De zilverwilg, ook bekend als wingerd (Salix alba), is een tweehuizige medicinale plant uit de wilgenfamilie. Het is een boom die 20 tot 30 meter hoog kan worden. De jonge twijgen van de zilverwilg hebben zilverachtige, donzige uiteinden, terwijl de oudere twijgen kaal en bruinachtig van kleur zijn. De bladeren van deze boom zijn afwisselend, gaaf, gezaagd, spits, lancetvormig of breed lancetvormig, 5 tot 10 cm lang en 1 tot 3 cm breed.
Wetenschappelijk onderzoek heeft de geneeskrachtige eigenschappen van wilgen bevestigd. Wetenschappers haalden voor het eerst salicylzuur uit deze plant en synthetiseerden talrijke derivaten waaruit de moderne farmaceutische industrie effectieve ontstekingsremmende, pijnstillende en reumatische geneesmiddelen maakt.
De preparaten uit de bast van de zilverwilg kunnen zowel uitwendig als inwendig gebruikt worden. Inwendig gebruik wordt aanbevolen bij gastritis (omdat de bittere stoffen de spijsvertering stimuleren), colitis, dysenterie, koorts, inwendige bloedingen, tuberculose, tyfus, reuma, jicht, gynaecologische aandoeningen, keelpijn en acute aandoeningen van de luchtwegen.

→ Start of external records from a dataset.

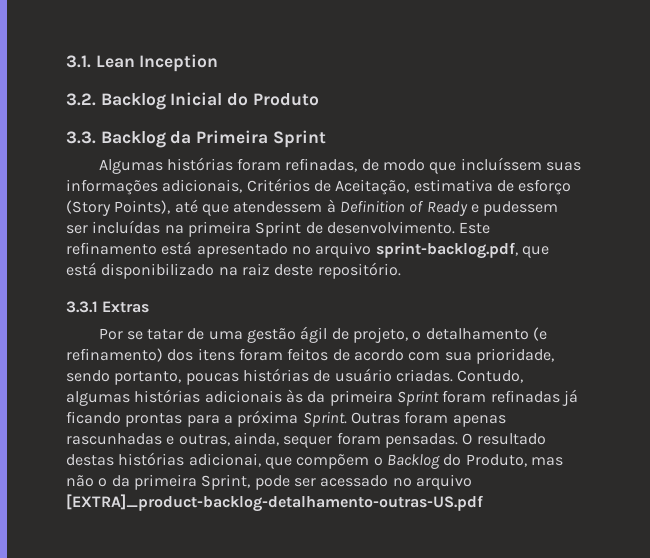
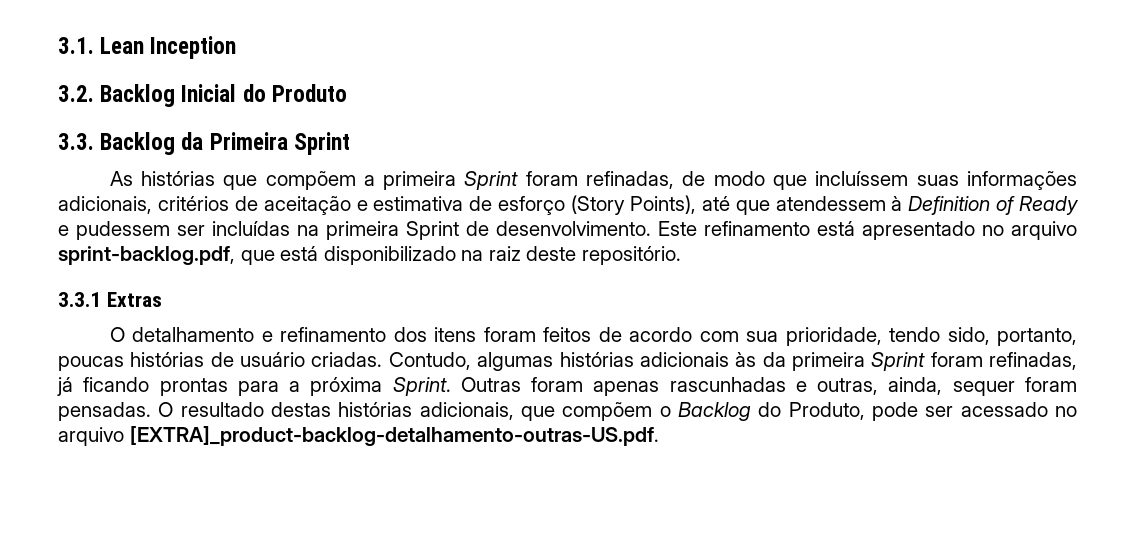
- Algumas histórias foram refinadas, de modo que incluíssem suas informações adicionais, Critérios de Aceitação, estimativa de esforço (Story Points), até que atendessem à Definition of Ready e pudessem ser incluídas na primeira Sprint de desenvolvimento.
+ As histórias que compõem a primeira Sprint foram refinadas, de modo que incluíssem suas informações adicionais, critérios de aceitação e estimativa de esforço (Story Points), até que atendessem à Definition of Ready e pudessem ser incluídas na primeira Sprint de desenvolvimento.
- Por se tatar de uma gestão ágil de projeto, o detalhamento (e refinamento) dos itens foram feitos de acordo com sua prioridade, sendo portanto, poucas histórias de usuário criadas.
+ O detalhamento e refinamento dos itens foram feitos de acordo com sua prioridade, tendo sido, portanto, poucas histórias de usuário criadas.
- Contudo, algumas histórias adicionais às da primeira Sprint foram refinadas já ficando prontas para a próxima Sprint.
+ Contudo, algumas histórias adicionais às da primeira Sprint foram refinadas, já ficando prontas para a próxima Sprint.
- O resultado destas histórias adicionai, que compõem o Backlog do Produto, mas não o da primeira Sprint, pode ser acessado no arquivo [EXTRA]_product-backlog-detalhamento-outras-US.pdf
+ O resultado destas histórias adicionais, que compõem o Backlog do Produto, pode ser acessado no arquivo [EXTRA]_product-backlog-detalhamento-outras-US.pdf.

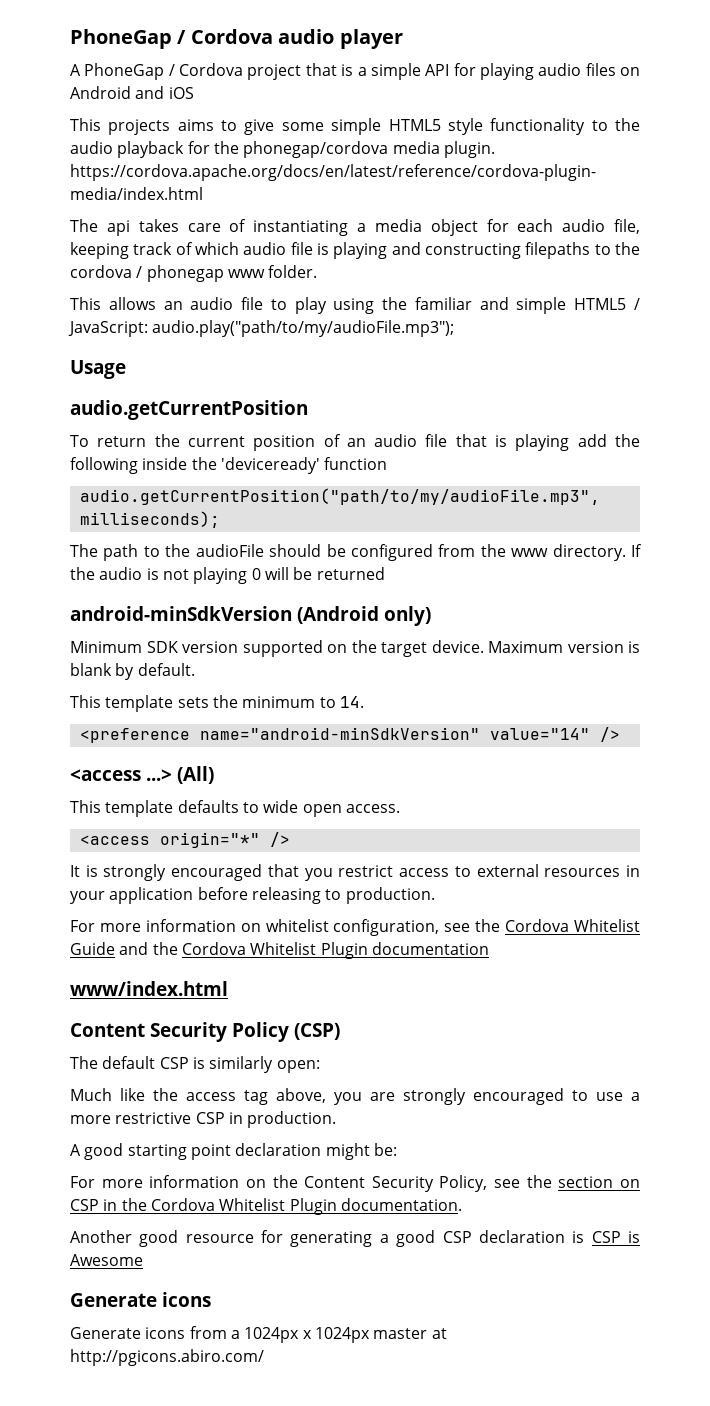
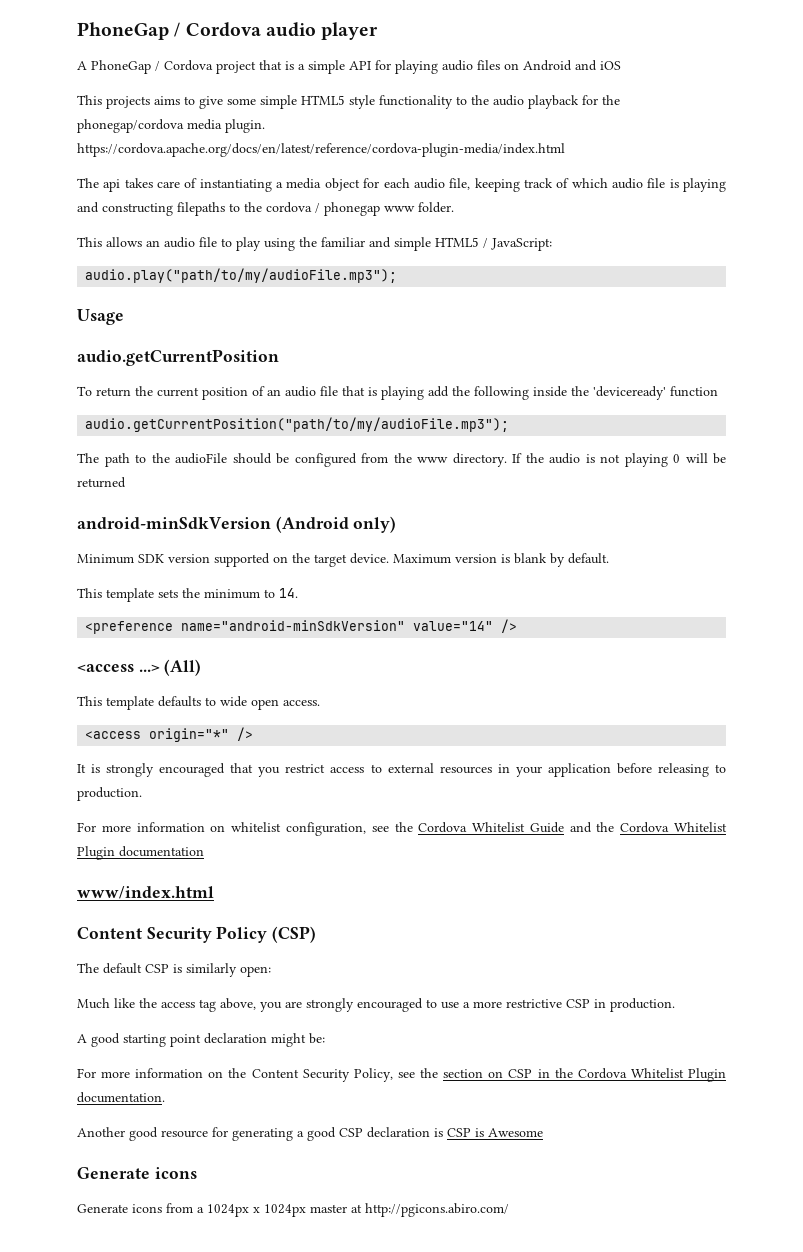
- This allows an audio file to play using the familiar and simple HTML5 / JavaScript: audio.play("path/to/my/audioFile.mp3");
+ This allows an audio file to play using the familiar and simple HTML5 / JavaScript:
+ audio.play("path/to/my/audioFile.mp3");
- audio.getCurrentPosition("path/to/my/audioFile.mp3", milliseconds);
+ audio.getCurrentPosition("path/to/my/audioFile.mp3");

Uitwendig wordt wilgenbast gebruikt om te gorgelen en de mond te spoelen, maar ook voor voetbaden bij spataderen, overmatig zweten van de voeten en huidziekten. Wilgenbast wordt ook gebruikt als kalmerend middel en om de transpiratie te verhogen. Zelfs bij minder frequent gebruik is het effectief bij koorts, hoofdpijn en reumatische aandoeningen.
Thee van wilgenbast wordt aanbevolen bij koorts, hoofdpijn, maagstoornissen, jicht en reuma. Een afkooksel van wilgenbast wordt gebruikt bij diarree (vanwege de samentrekkende werking) en als tonicum bij hypotensie.